Стол у Великанши под лестницей, потому что в кухне места нет – всё занято банками и ящиками с помидорами, которые громоздятся друг на друге чуть ли не до потолка. По четвергам за ними приезжает дядя Руслан и увозит на рынок, но Великанша быстро заменяет их новыми.

Я подбираю ложку и начинаю есть суп. Он тёплый и вкусный, и даже хорошо, что остыл, горячий я не люблю.

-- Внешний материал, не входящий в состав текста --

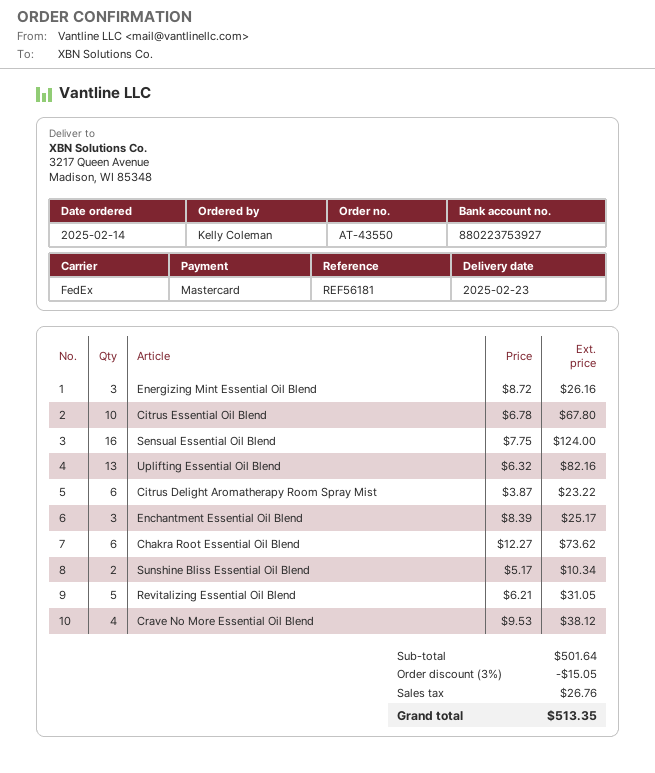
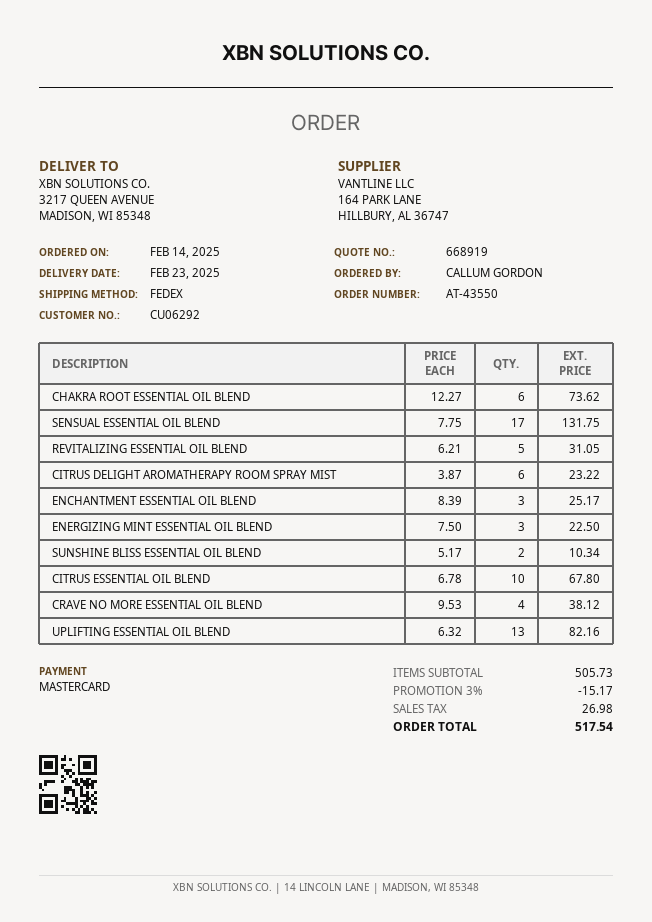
ordered by: Kelly Coleman -> CALLUM GORDON
Energizing Mint Essential Oil Blend: 3 x 8.72 = 26.16 -> 3 x 7.50 = 22.50
Sensual Essential Oil Blend: 16 x 7.75 = 124.00 -> 17 x 7.75 = 131.75
subtotal: 501.64 -> 505.73
discount: 3% = 15.05 -> 3% = 15.17
tax: 26.76 -> 26.98
total: 513.35 -> 517.54

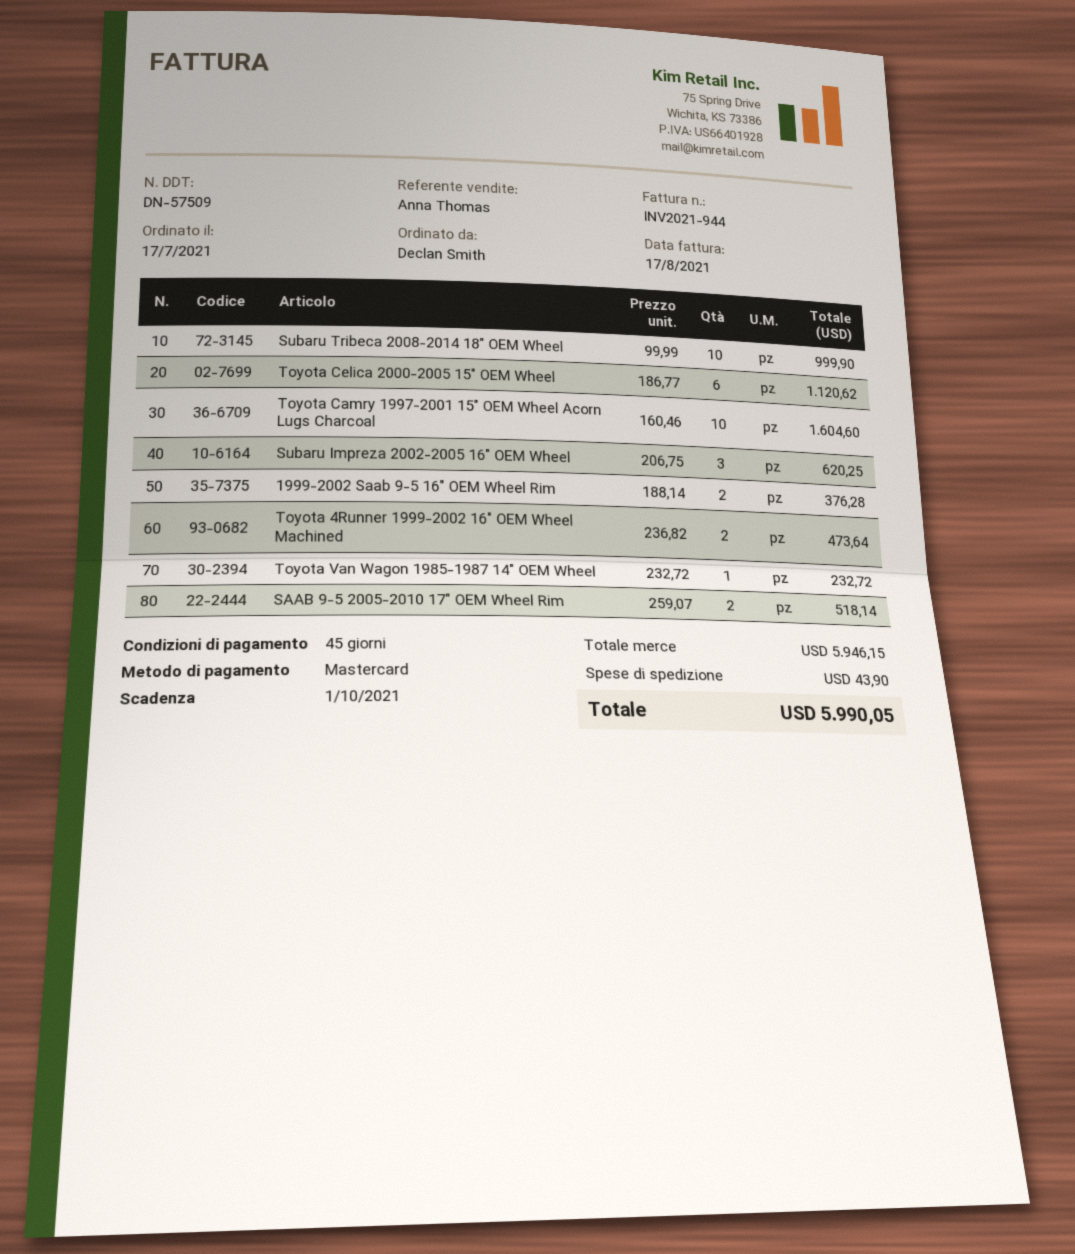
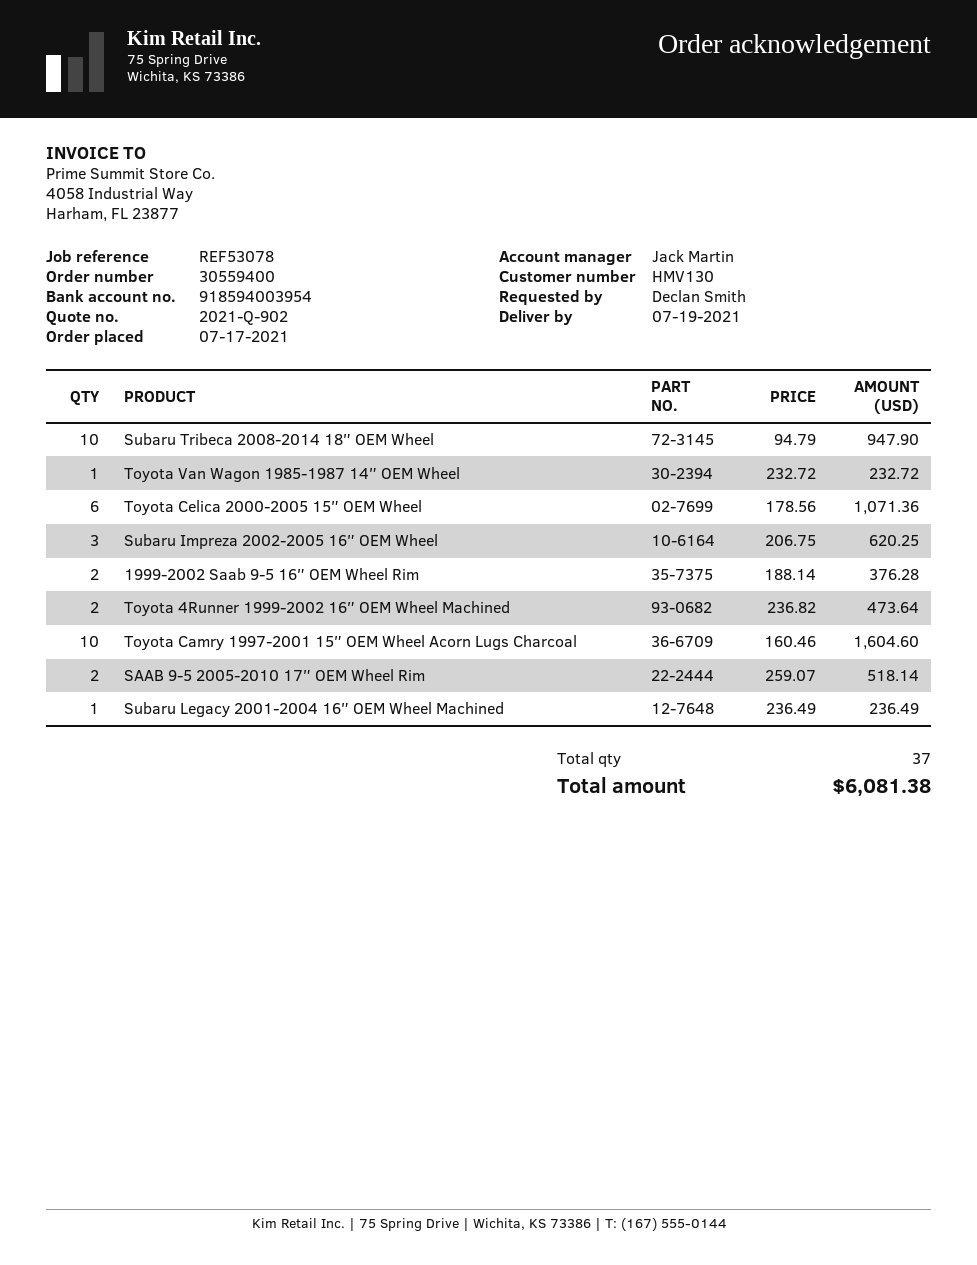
sales rep: Anna Thomas -> Jack Martin
Subaru Tribeca 2008-2014 18″ OEM Wheel: 10 x 99.99 = 999.90 -> 10 x 94.79 = 947.90
Toyota Celica 2000-2005 15″ OEM Wheel: 6 x 186.77 = 1120.62 -> 6 x 178.56 = 1071.36
Subaru Legacy 2001-2004 16″ OEM Wheel Machined: none -> 1 x 236.49 = 236.49
shipping: 43.90 -> none
total: 5990.05 -> 6081.38

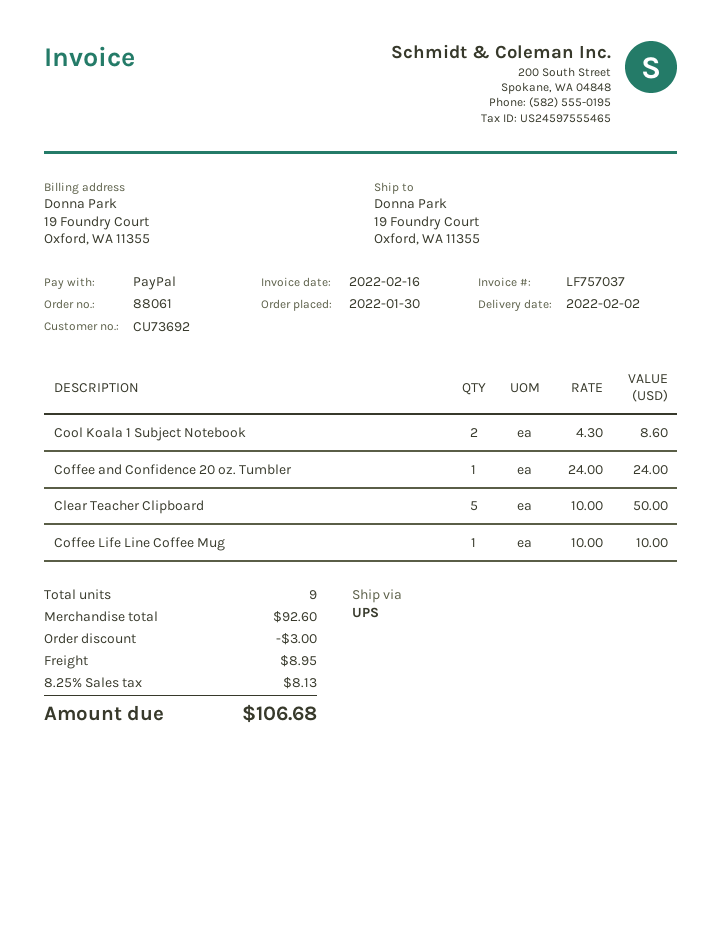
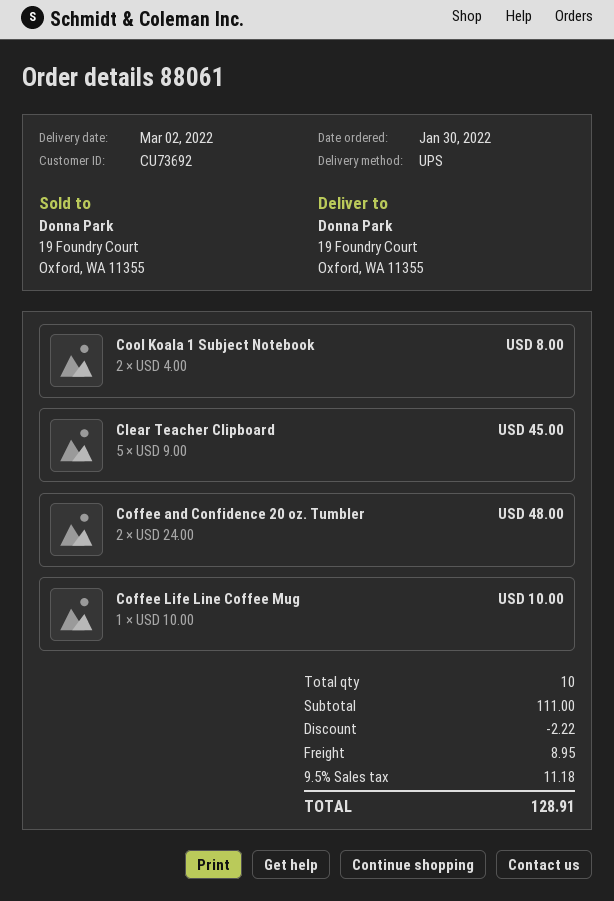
delivery date: 2022-02-02 -> 2022-03-02
Cool Koala 1 Subject Notebook: 2 x 4.30 = 8.60 -> 2 x 4.00 = 8.00
Coffee and Confidence 20 oz. Tumbler: 1 x 24.00 = 24.00 -> 2 x 24.00 = 48.00
Clear Teacher Clipboard: 5 x 10.00 = 50.00 -> 5 x 9.00 = 45.00
total quantity: 9 -> 10
subtotal: 92.60 -> 111.00
discount: 3.00 -> 2.22
tax: 8.25% = 8.13 -> 9.5% = 11.18
total: 106.68 -> 128.91

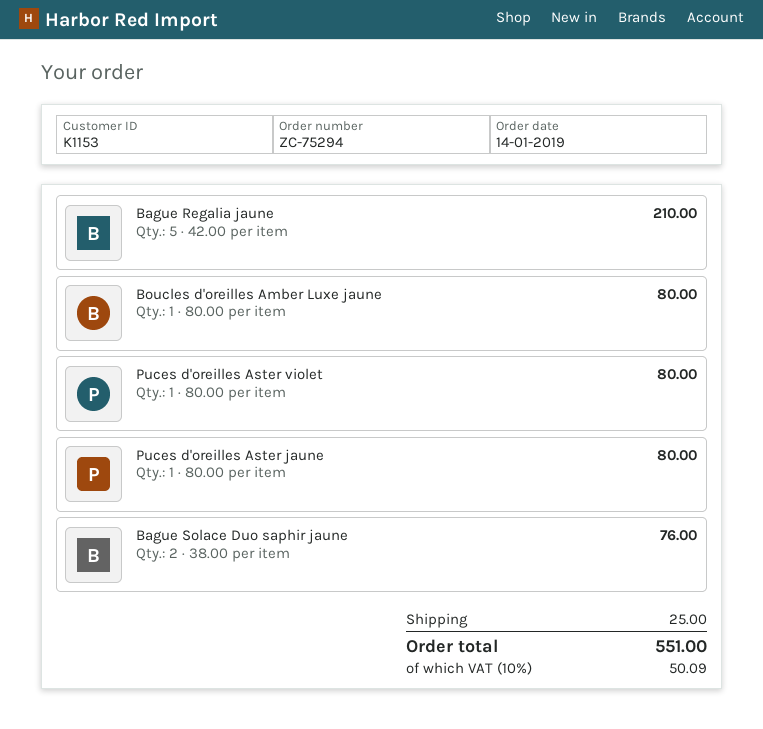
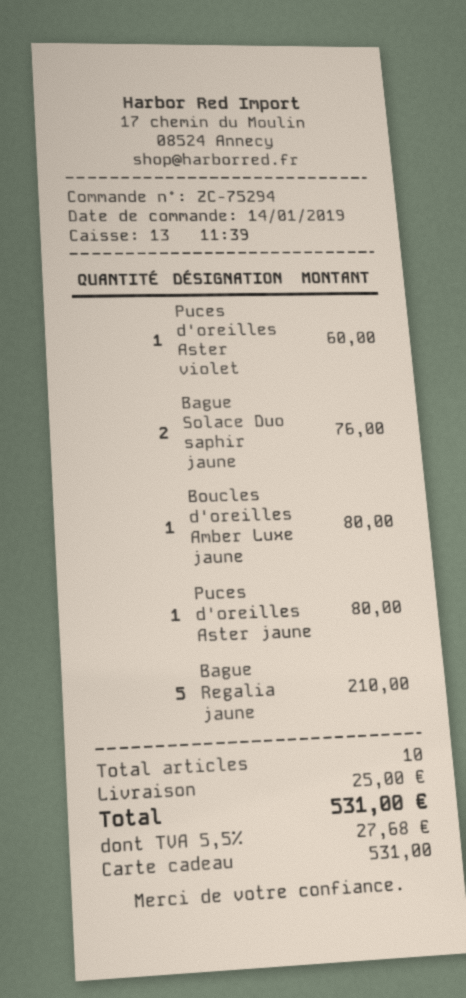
Puces d'oreilles Aster violet: 1 for 80.00 -> 1 for 60.00
tax: 10% = 50.09 -> 5.5% = 27.68
total: 551.00 -> 531.00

Мы едим молча. Великанша торопливо носит ложки в рот, как вёдра на пожар, и, пока жуёт, смотрит в тарелку с укором, как будто та отвлекает её от важного дела. Я за ней не поспеваю, но очень стараюсь. Когда остаётся один бульон, Великанша берёт суповую тарелку как чайное блюдце и с шумом выпивает всё до капли, а напоследок протирает тарелку хлебом, чтобы ничего не пропало.

Она щедро посыпает сахаром нарезанные помидоры, и они становятся на вкус ну точно как ягодный пирог – много мякоти и сладкого сока. Это Великанша здорово придумала, мы все любим сахарные помидоры – и мама, и папа, и я. Правда, мама их больше не ест, не хочет без папы.

– А папа уже скоро приедет?

Великанша вздыхает. Она не любит, когда я об этом спрашиваю, она вообще не любит вопросов, так что я стараюсь спрашивать пореже, только когда уже совсем невмоготу.

Вместо ответа Великанша собирает в руку хлебные крошки с клеёнки и говорит:

– Поела? Тогда неси учебник.

– А можно попозже?

– Когда – попозже? Встала бы с утра, сделала всё на свежую голову, и гуляй себе до завтра. Так нет же, нам неохота!

Правда, ужасно неохота. Ну не люблю я с утра. Утро – оно всегда такое новое, и кажется, что непременно случится что-то удивительное. Я даже встаю специально пораньше, чтобы оно подольше длилось. Как можно портить его задачами?